Depremin yıktığı Hatay, şimdi de siyasi enkazla karşı karşıya. CHP’nin Lütfü Savaş’ı yeniden adaylaştırmasının ardından yükselen toplumsal tepkiye karşılık Gökhan Zan’ı aday gösteren TİP, seçime 14 gün kala “şaibe” vurgusu yaparak Zan’ın adaylığını geri çekti. Zan ise adaylığının devam ettiğini ve çekilmeyeceğini söyledi. Zaten Zan’ın tutumu, eski futbolcunun 31 Mart’ta TİP logosuyla pusulada yer alacağı gerçeğini değiştirmeyecekti.

Gökhan Zan iddia edildiği gibi AKP ile kirli ilişkilere girdi mi girmedi mi, adaylıktan çekilmemesi karşılığında para ve iş talep etti mi etmedi, buna dair kesin bir hükme varmak doğru olmaz. İddialara karşılık Zan kendini “Konuşmalarım montajlandı” diyerek savunuyor. Hakikat, gerekli incelemeler yapıldıktan sonra ortaya çıkacak.

Ancak şu bir gerçek ki TİP, Zan’a güvenemedi ve adayının arkasında durmamayı tercih etti. Partinin bu tavrı, kamuoyunda Zan’a yönelik şüpheleri güçlendirerek “Demek ki bir bit yeniği var” düşüncesini besledi. Çünkü eğer bir partinin, bütünüyle aynı siyasi fikirleri sahiplenmese bile adayının duruşundan ve karakterinden emin olması, her türlü itham karşısında onu savunması beklenir. Sonuçta düzen siyaseti kirlidir, kumpaslıdır; sonuca etki edebilecek her aday hakkında bu tür spekülasyonlar üretilebilir. İşin özü, “Hatay ittifakının adayı” denilen Gökhan Zan, aslında TİP’in bile gerçekten inandığı ve itibar ettiği bir isim değilmiş. Öyle anlaşılıyor ki aday yapılmasının nedeni de siyasi arenada kazandığı dönemsel şöhretmiş.

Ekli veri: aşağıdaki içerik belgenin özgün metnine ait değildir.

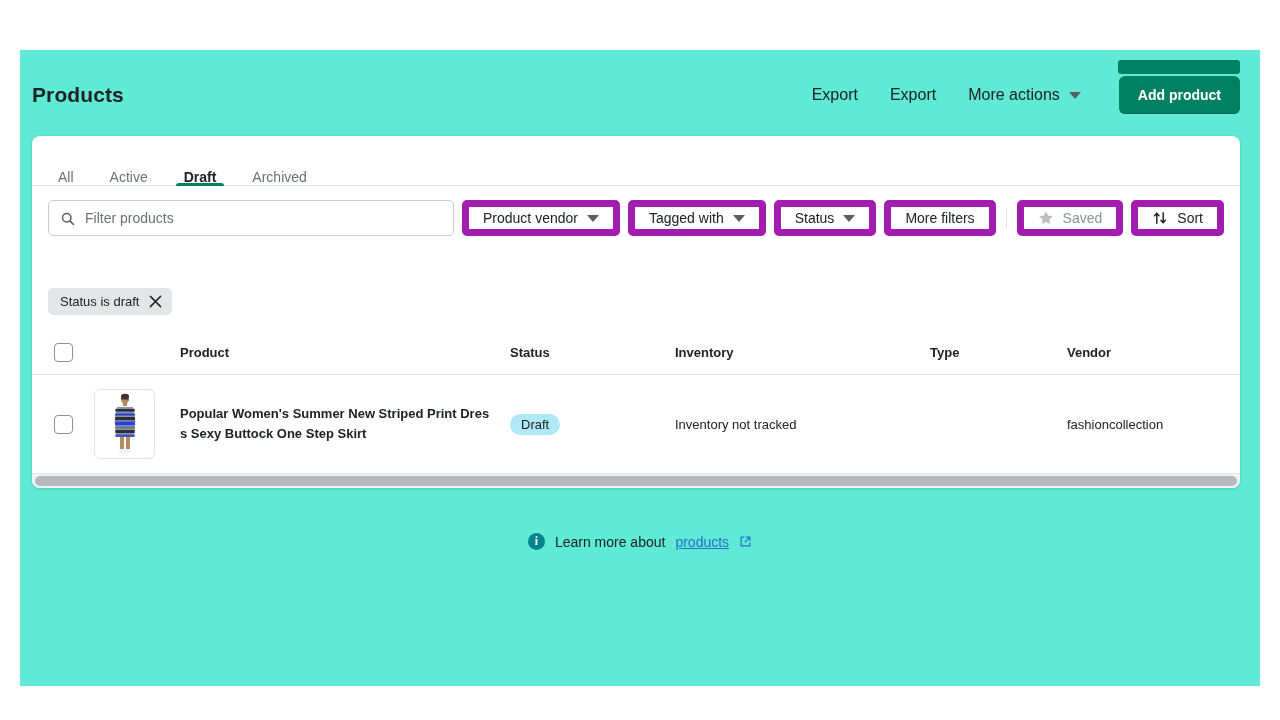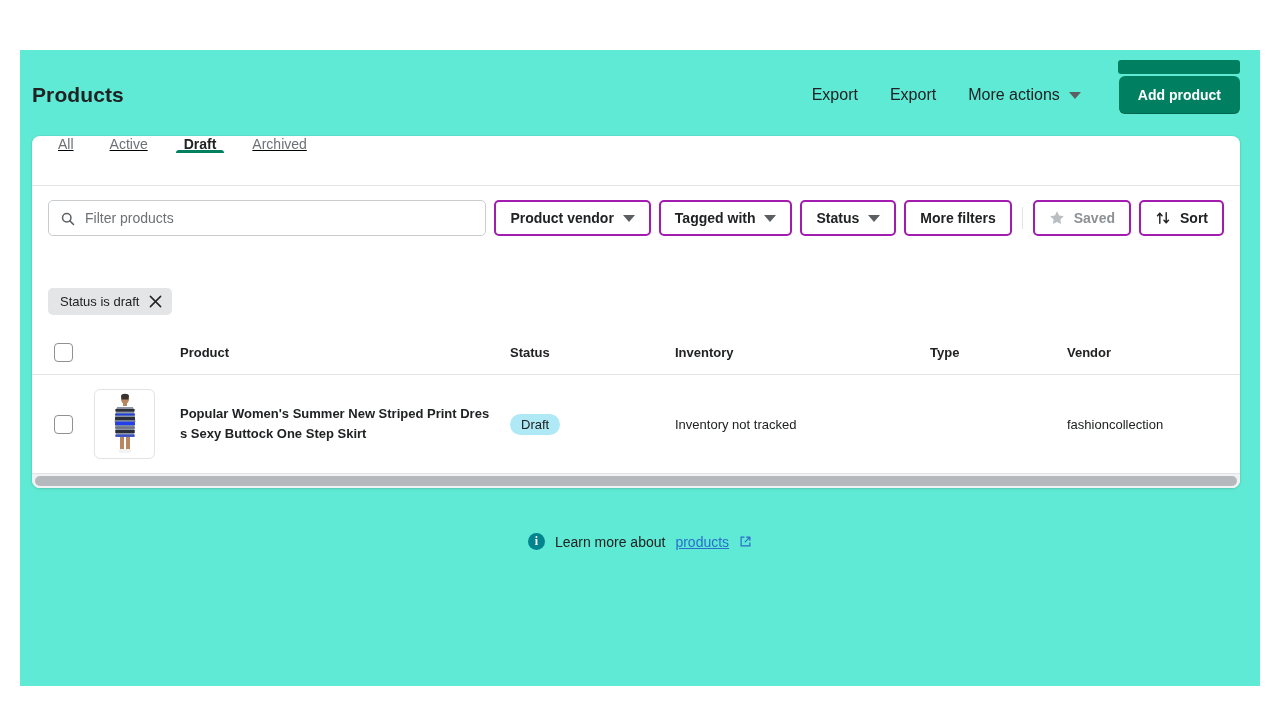--- a/index.html
+++ b/index.html
@@ -94,25 +94,24 @@
     margin: 0 20px 0 12px;
     background: #ffffff;
     border-radius: 8px;
     box-shadow: 0 0 0 1px rgba(63,63,68,.05), 0 1px 3px rgba(63,63,68,.15);
     overflow: hidden;
   }
 
   
   .tabs {
     display: flex;
-    align-items: flex-start;
+    align-items: flex-end;
     border-bottom: 1px solid #e1e3e5;
     padding-left: 8px;
     height: 50px;
-    text-decoration: underline;
   }
   .tab {
     position: relative;
     display: flex;
     align-items: center;
     padding: 0 18px;
     font-size: 14px;
     color: #6d7175;
     cursor: pointer;
     background: none;
@@ -159,26 +158,26 @@
     min-width: 0;
   }
   .search-box input::placeholder { color: #6d7175; }
 
   .filter-btn {
     display: flex;
     align-items: center;
     gap: 9px;
     height: 36px;
     padding: 0 14px;
-    border: 2px solid #a21caf;
+    border: 7px solid #a21caf;
     border-radius: 5px;
     background: #ffffff;
     font-size: 14px;
     color: #202223;
-    font-weight: 700;
+    font-weight: 400;
     cursor: pointer;
     font-family: inherit;
     white-space: nowrap;
   }
   .filter-btn .tri-down { border-top-color: #5c5f62; }
   .filter-btn.disabled { color: #8c9196; cursor: default; }
 
   .sep { width: 1px; height: 22px; background: #e1e3e5; margin: 0 2px; }
 
   

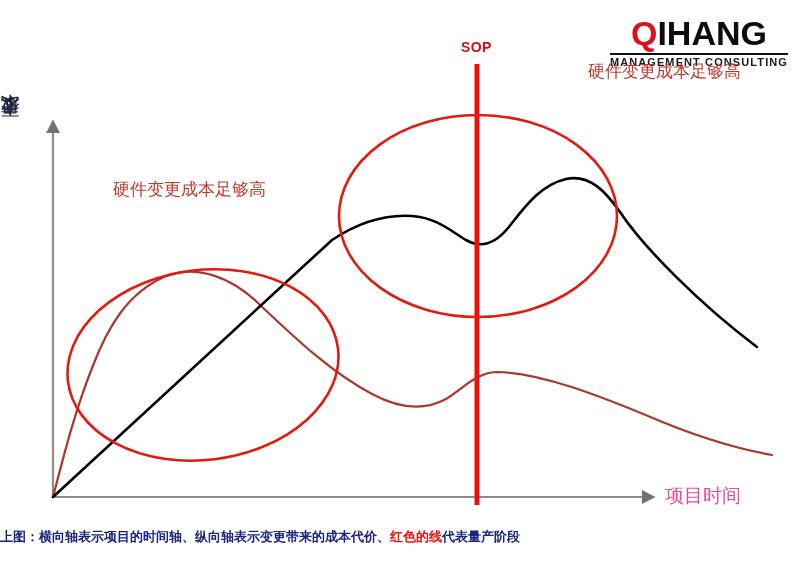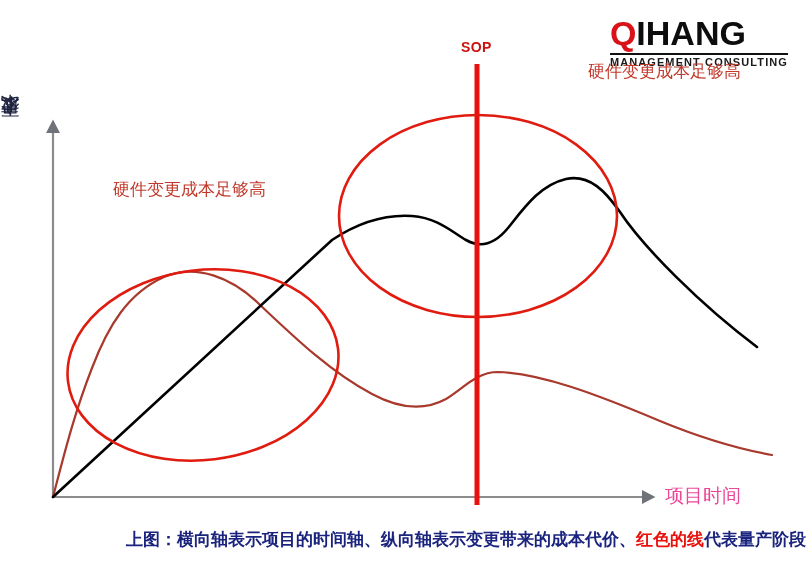--- a/index.html
+++ b/index.html
@@ -20,20 +20,21 @@
     left: 0; top: 0;
     width: 806px;
     height: 577px;
   }
 
   
   .logo {
     position: absolute;
     right: 18px;
     top: 16px;
+    text-align: center;
     line-height: 1;
   }
   .logo-word {
     font-family: "Liberation Sans", "DejaVu Sans", sans-serif;
     font-weight: bold;
     font-size: 34px;
     letter-spacing: 0px;
     color: #0d0d0d;
     white-space: nowrap;
   }
@@ -98,22 +99,22 @@
     font-family: "Liberation Sans", "DejaVu Sans", sans-serif;
     white-space: nowrap;
   }
 
   
   #caption {
     position: absolute;
     left: 0;
     top: 528px;
     width: 806px;
-    text-align: right;
-    font-size: 17px;
+    text-align: left;
+    font-size: 13px;
     font-weight: bold;
     font-family: Liberation Sans, sans-serif;
     color: #1a237e;
     white-space: nowrap;
   }
   #caption .hl { color: #e8110c; }
 </style>
 </head>
 <body>
 

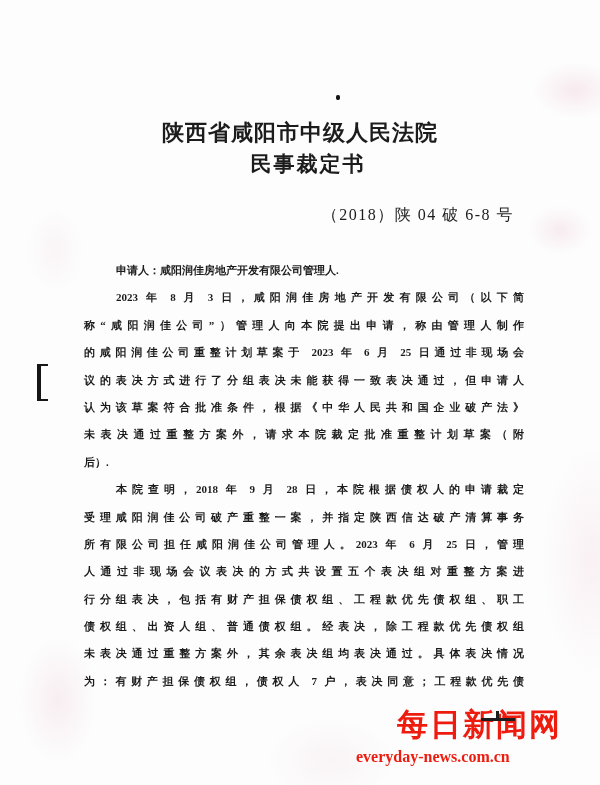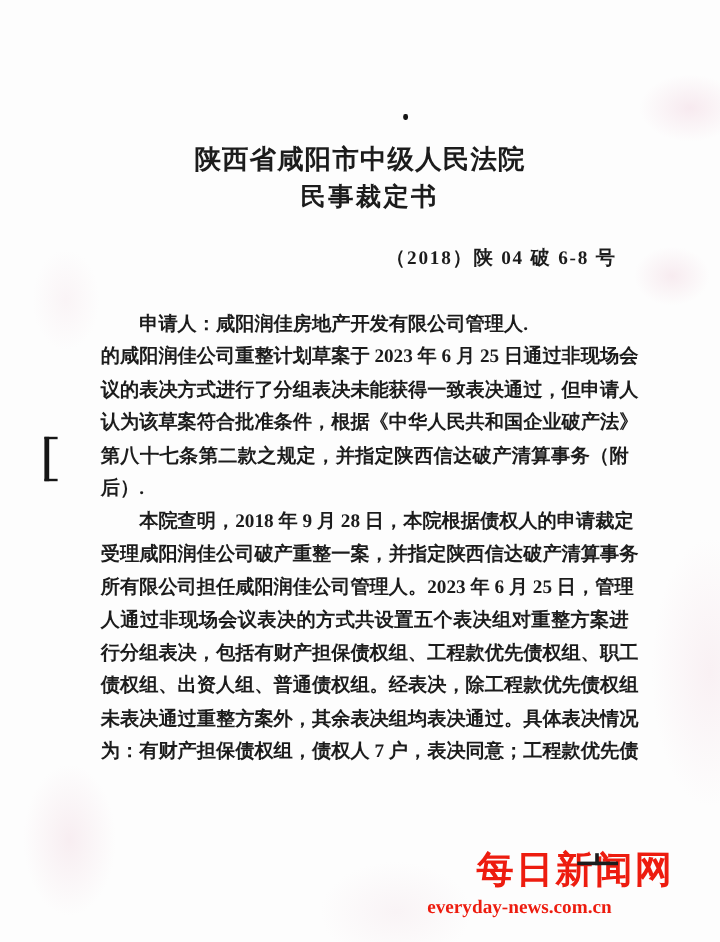--- a/index.html
+++ b/index.html
@@ -44,31 +44,31 @@
     letter-spacing: 2px;
     line-height: 28px;
     margin-top: 2px;
     padding-left: 16px;
   }
   .caseno {
     position: absolute;
     top: 205px;
     right: 86px;
     font-size: 16px;
-    font-weight: bold;
+    font-weight: normal;
     letter-spacing: 1.5px;
   }
 
   
   .doc-body {
     position: absolute;
     top: 257px;
     left: 84px;
     width: 440px;
-    font-size: 16px;
+    font-size: 11px;
     font-weight: bold;
     line-height: 27.4px;
   }
   .bl {
     height: 27.4px;
     white-space: nowrap;
     overflow: visible;
   }
   .bl.in { padding-left: 32px; }
   .bl.j {
@@ -151,24 +151,26 @@
     <div class="court">陕西省咸阳市中级人民法院</div>
     <div class="doctype">民事裁定书</div>
   </div>
 
   <div class="caseno">（2018）陕 04 破 6-8 号</div>
 
   <div class="bracket-mark"></div>
 
   <div class="doc-body">
     <div class="bl in">申请人：咸阳润佳房地产开发有限公司管理人.</div>
+    <div class="bl in j">2023 年 8 月 3 日，咸阳润佳房地产开发有限公司（以下简</div>
+    <div class="bl j">称“咸阳润佳公司”）管理人向本院提出申请，称由管理人制作</div>
     <div class="bl j">的咸阳润佳公司重整计划草案于 2023 年 6 月 25 日通过非现场会</div>
     <div class="bl j">议的表决方式进行了分组表决未能获得一致表决通过，但申请人</div>
     <div class="bl j">认为该草案符合批准条件，根据《中华人民共和国企业破产法》</div>
-    <div class="bl j">第八十七条第二款之规定，并指定陕西信达破产清算事务（附</div>
+    <div class="bl j">未表决通过重整方案外，请求本院裁定批准重整计划草案（附</div>
     <div class="bl">后）.</div>
     <div class="bl in j">本院查明，2018 年 9 月 28 日，本院根据债权人的申请裁定</div>
     <div class="bl j">受理咸阳润佳公司破产重整一案，并指定陕西信达破产清算事务</div>
     <div class="bl j">所有限公司担任咸阳润佳公司管理人。2023 年 6 月 25 日，管理</div>
     <div class="bl j">人通过非现场会议表决的方式共设置五个表决组对重整方案进</div>
     <div class="bl j">行分组表决，包括有财产担保债权组、工程款优先债权组、职工</div>
     <div class="bl j">债权组、出资人组、普通债权组。经表决，除工程款优先债权组</div>
     <div class="bl j">未表决通过重整方案外，其余表决组均表决通过。具体表决情况</div>
     <div class="bl j">为：有财产担保债权组，债权人 7 户，表决同意；工程款优先债</div>
   </div>

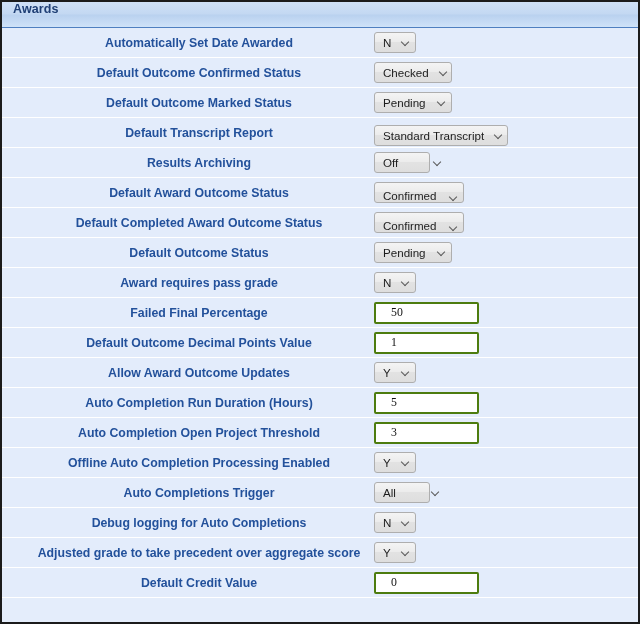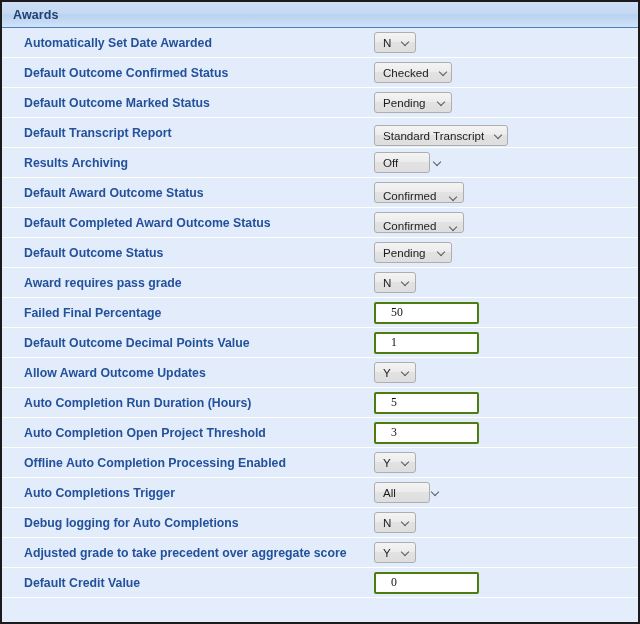--- a/index.html
+++ b/index.html
@@ -23,21 +23,21 @@
     overflow: hidden;
   }
 
   
   .panel-header {
     height: 26px;
     box-sizing: border-box;
     background: linear-gradient(to bottom, #cfe0f6 0%, #c3d8f2 48%, #b9d1ef 52%, #cfe2f8 100%);
     border-bottom: 1px solid #4f7fc0;
     display: flex;
-    align-items: center;
+    align-items: flex-start;
     padding-left: 11px;
   }
   .panel-header .title {
     font-size: 12.5px;
     font-weight: bold;
     color: #1f3f75;
     letter-spacing: 0.1px;
   }
 
   
@@ -55,20 +55,21 @@
   }
   .row .label {
     width: 372px;
     box-sizing: border-box;
     padding-left: 22px;
     font-size: 12.3px;
     font-weight: bold;
     color: #23519b;
     white-space: nowrap;
     overflow: hidden;
+    text-align: center;
   }
   .row .control {
     flex: 1;
     display: flex;
     align-items: center;
   }
 
   
   .select {
     display: inline-flex;

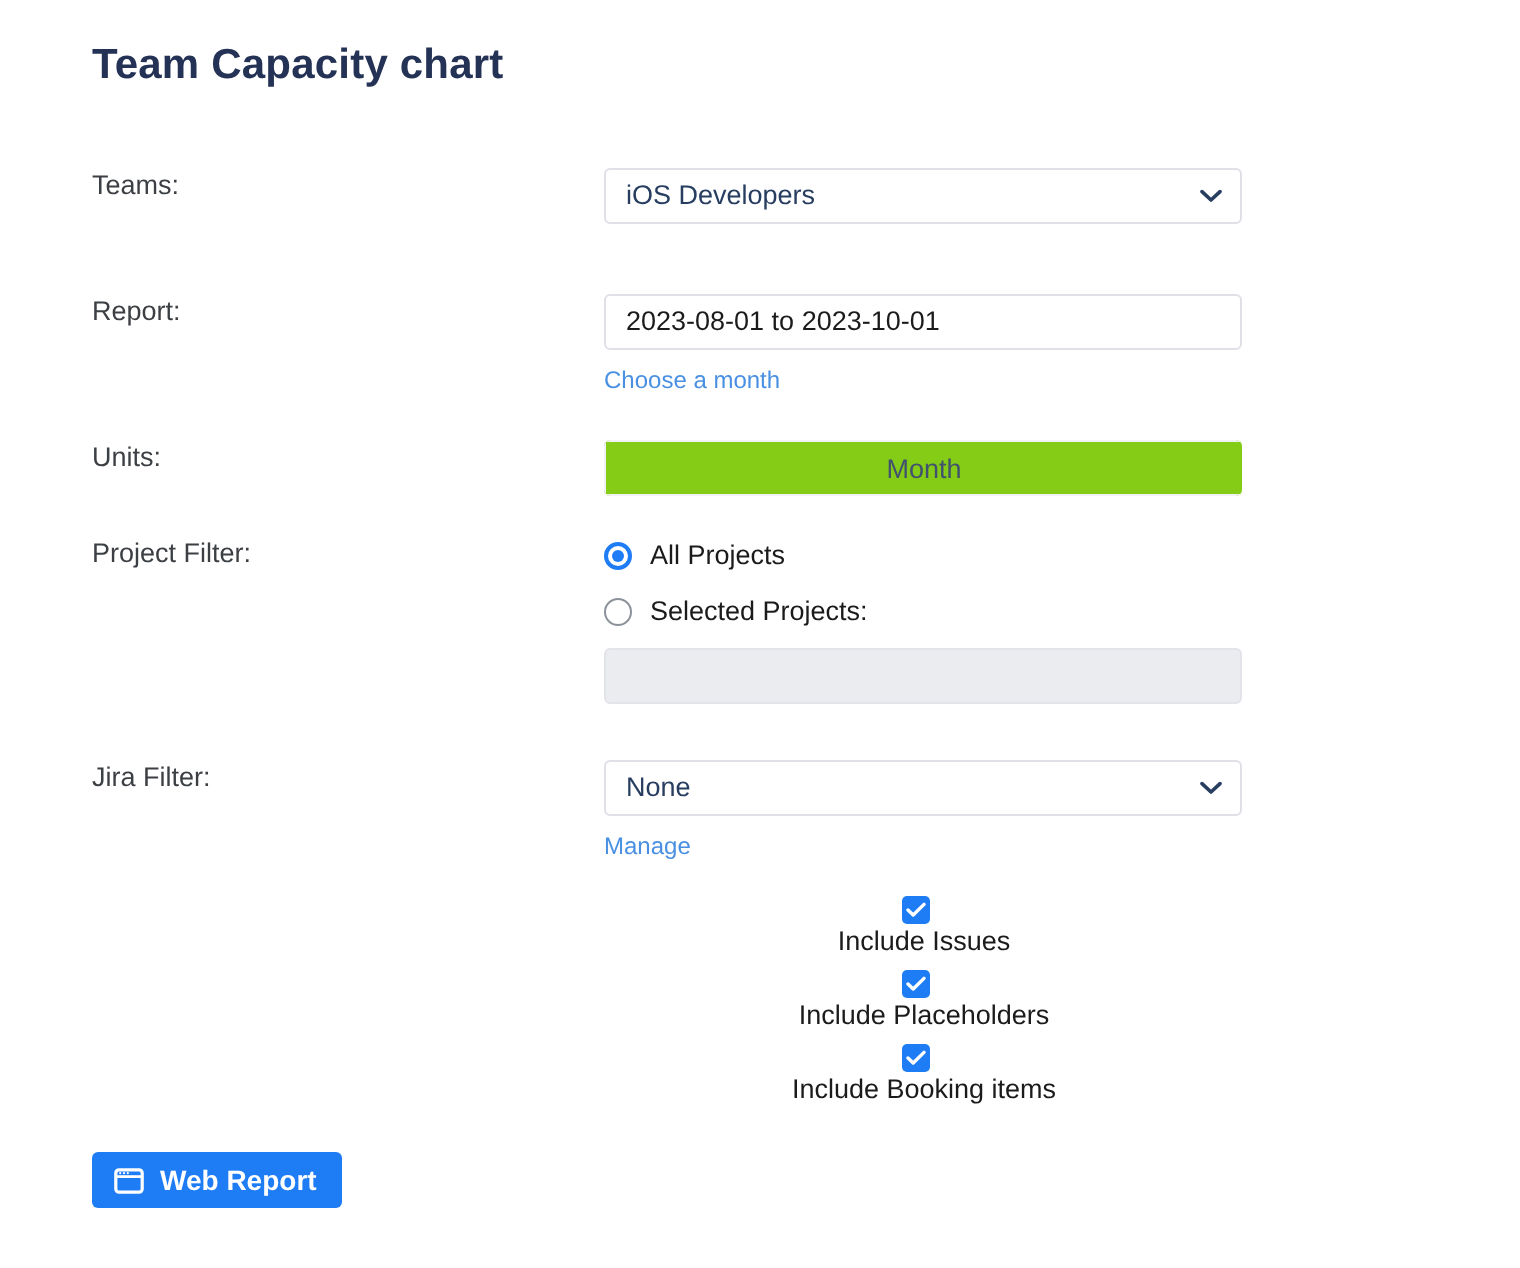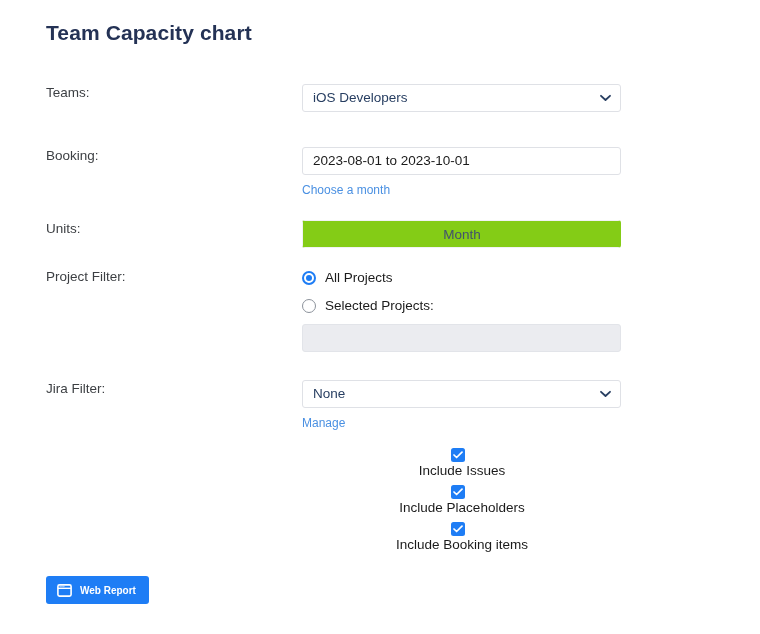--- a/index.html
+++ b/index.html
@@ -202,21 +202,21 @@
     position: absolute;
     left: 46px;
     top: 576px;
     height: 28px;
     box-sizing: border-box;
     background: #1E7DF5;
     border: none;
     border-radius: 3px;
     color: #ffffff;
     font-family: "Liberation Sans", sans-serif;
-    font-size: 10px;
+    font-size: 14px;
     font-weight: bold;
     padding: 0 13px 0 11px;
     display: flex;
     align-items: center;
     gap: 8px;
     cursor: pointer;
   }
   .btn-primary svg { display: block; }
 </style>
 </head>
@@ -234,21 +234,21 @@
         <span class="chevron">
           <svg width="11" height="8" viewBox="0 0 11 8">
             <path d="M1 1.8 L5.5 6 L10 1.8" fill="none" stroke="#273E61" stroke-width="1.8" stroke-linecap="round" stroke-linejoin="round"></path>
           </svg>
         </span>
       </div>
     </div>
   </div>
 
   <div class="row" style="top:147px;">
-    <div class="row-label">Booking:</div>
+    <div class="row-label">Report:</div>
     <div class="field-col">
       <div class="control text">2023-08-01 to 2023-10-01</div>
       <span class="link">Choose a month</span>
     </div>
   </div>
 
   <div class="row" style="top:220px;">
     <div class="row-label">Units:</div>
     <div class="field-col">
       <div class="toggle-group">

Deprem sürecinde futboldan gelen tanınırlığı sayesinde öne çıkan, İYİ Parti’den milletvekili adayı olan, seçilemeyince istifa eden ve son olarak TİP’ten belediye başkan adayı yapılan Zan, popülaritesinin altını dolduran fikirsel bir altyapıya ve özgül bir siyasi değere sahip olmadığı için hiçbir parti ve kurum tarafından sahici saygı göremiyor. Zan kazandıracaksa “iyi”, kaybettirecekse “kötü” oluyor. TİP Genel Başkanı Erkan Baş’ın T24 yazarı Murat Sabuncu’ya yaptığı açıklamada “Bundan sonrası bizim sorumluluğumuz değil. Gökhan Zan kendisine kumpas kurulduğunu iddia ediyorsa bunu ispatlayacak” demesinin sebebi de bu olsa gerek.

Erkan Baş sorumlulukları bulunmadığını savunsa da Hatay’a yapılan bu hatayı, bir daha tekrar etmemesi adına etraflıca konuşmak gerekiyor. Çünkü mesele bir adayı geri çekme kararından ibaret değil. Süreç en başında yanlış kurgulandı; solun demokrasi, dayanışma ve müzakere anlayışına uygun bir yöntem benimsenmedi. Bir emrivaki ve el çabukluğuyla Gökhan Zan “Hatay ittifakının adayı” olarak sahneye sürüldü ancak ortada gerçek bir ittifak yoktu. Solda bir mutabakata, fikir birliğine varılamadı. TİP’in Tarsus örgütü dahi Zan’ın isminin açıklanmasının ardından “popülizm” eleştirisi yaparak istifa etti.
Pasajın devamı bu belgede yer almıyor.